Nas alegações da revista que apresentou o recorrente continua a sustentar a nulidade dos Estatutos do Réu, tal como resulta da conclusão C), onde se refere que «Nos termos do disposto nos artigos 292.° e 295.° do CC, deve ser declarada a nulidade do n.º 4 da cláusula 18.ª dos Estatutos, respetivo anexo V bem como os estatutos da Ré, face à norma do art° 450°, n.º 2 do CT/2009, norma essa imperativa e que prevê a obrigação dos estatutos da Ré regularem o exercício do direito de tendência».
O não conhecimento desta questão na decisão recorrida, onde foi considerada prejudicada, impõe a remessa do processo ao Tribunal da Relação para conhecer da mesma, na medida em que o artigo 679.º do Código de Processo Civil exclui expressamente a aplicação, em sede de julgamento do recurso de revista, da regra da substituição ao Tribunal recorrido, estabelecida no artigo 665.º do mesmo Código.
VI
Nestes termos, acorda-se em conceder a revista no que se refere à declaração de nulidade do n.º 4 do artigo 18.º dos Estatutos do Réu, e em determinar a baixa do processo ao Tribunal da Relação, para que conheça da questão suscitada nas conclusões 9.ª a 23.ª do recurso de apelação interposto pelo Réu.
Sem custas no âmbito do decidido: alíneas a) e f) do n.º 1 do artigo 4.º do Regulamento das Custas Processuais.
Junta-se sumário do acórdão.
Lisboa, 2 de julho de 2015.
António Leones Dantas (relator)
Melo Lima
Mário Belo Morgado
[1] Aditado pela decisão recorrida.
[2] Em anotação ao artigo 55.º da Constituição Portuguesa Anotada, Tomo I, 2.ª Edição, 2010, Coimbra Editora, p. 1095.

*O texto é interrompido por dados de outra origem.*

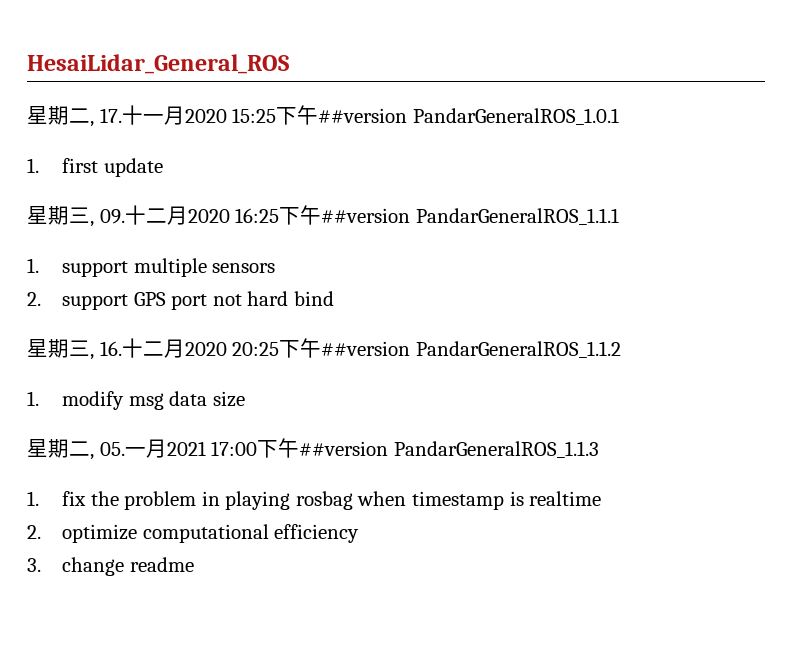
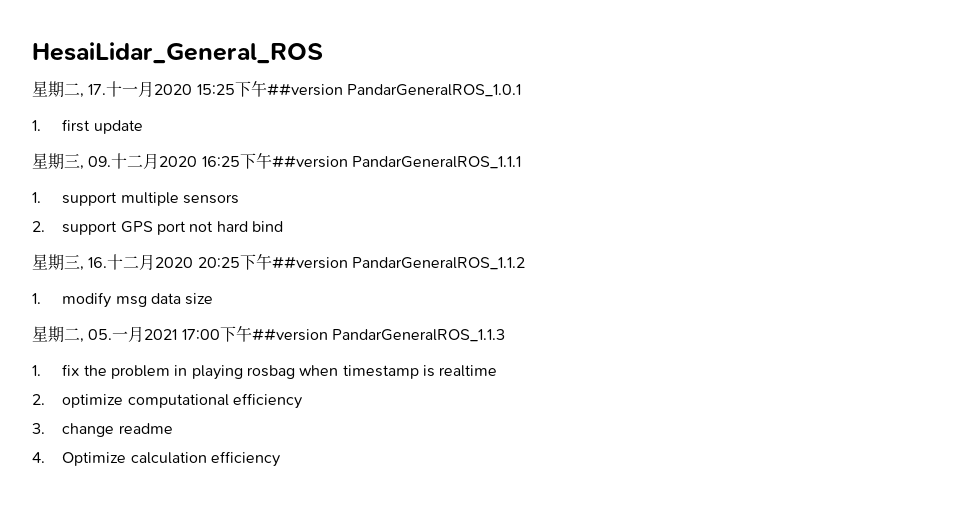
+ 4. Optimize calculation efficiency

[3] Constituição da República Portuguesa Anotada, Volume I, Coimbra Editora, 4.ª Edição, p.p. 734 e 735.
[4] Ibidem.
[5] VITAL MOREIRA E J. J. GOMES CANOTILHO, a propósito do artigo 18.º da Constituição da República, in Obra citada, p. 389.
[6] As pronúncias citadas encontram-se disponíveis nas Bases de Dados Jurídicas da DGSI.